EXERCISE BRIEF — Where the records below reach the line containing "- ✓ Detecção", start transcribing, and end with the line containing "- ✓ Teclado dedicado para Player 2", exactly and with nothing else added.

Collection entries
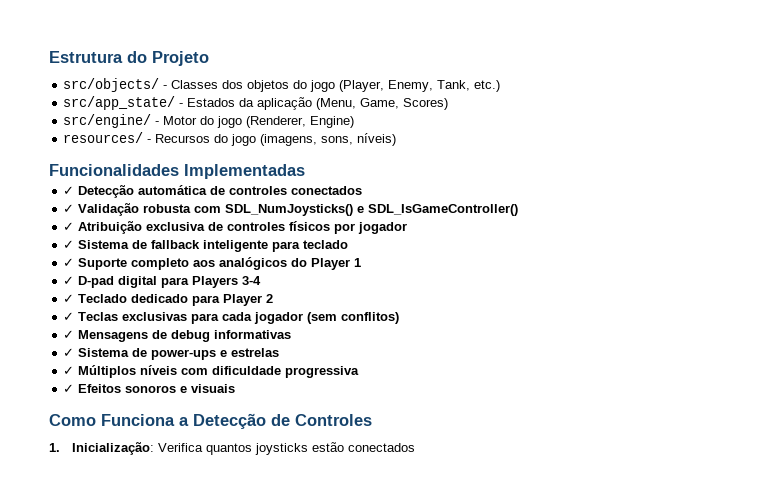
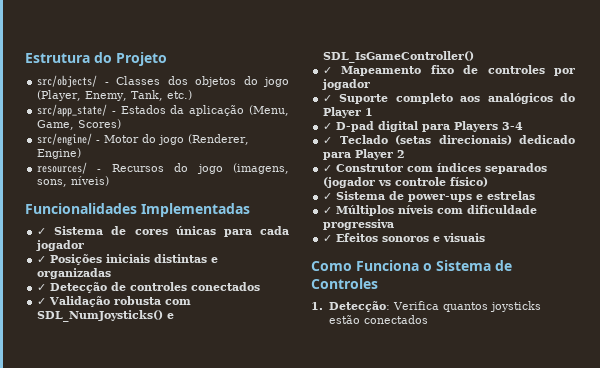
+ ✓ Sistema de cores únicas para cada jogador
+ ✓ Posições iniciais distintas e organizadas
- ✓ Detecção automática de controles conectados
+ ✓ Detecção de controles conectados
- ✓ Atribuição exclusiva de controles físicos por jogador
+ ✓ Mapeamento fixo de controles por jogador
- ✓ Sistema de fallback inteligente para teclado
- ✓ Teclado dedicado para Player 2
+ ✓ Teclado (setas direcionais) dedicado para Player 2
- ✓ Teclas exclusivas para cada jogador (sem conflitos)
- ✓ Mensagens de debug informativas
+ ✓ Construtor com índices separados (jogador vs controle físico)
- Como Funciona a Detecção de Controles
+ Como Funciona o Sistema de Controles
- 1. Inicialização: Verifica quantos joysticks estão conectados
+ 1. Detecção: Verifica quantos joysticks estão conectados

ANSWER SECTION —
- ✓ Detecção automática de controles conectados
+ ✓ Detecção de controles conectados
- ✓ Atribuição exclusiva de controles físicos por jogador
+ ✓ Mapeamento fixo de controles por jogador
- ✓ Sistema de fallback inteligente para teclado
- ✓ Teclado dedicado para Player 2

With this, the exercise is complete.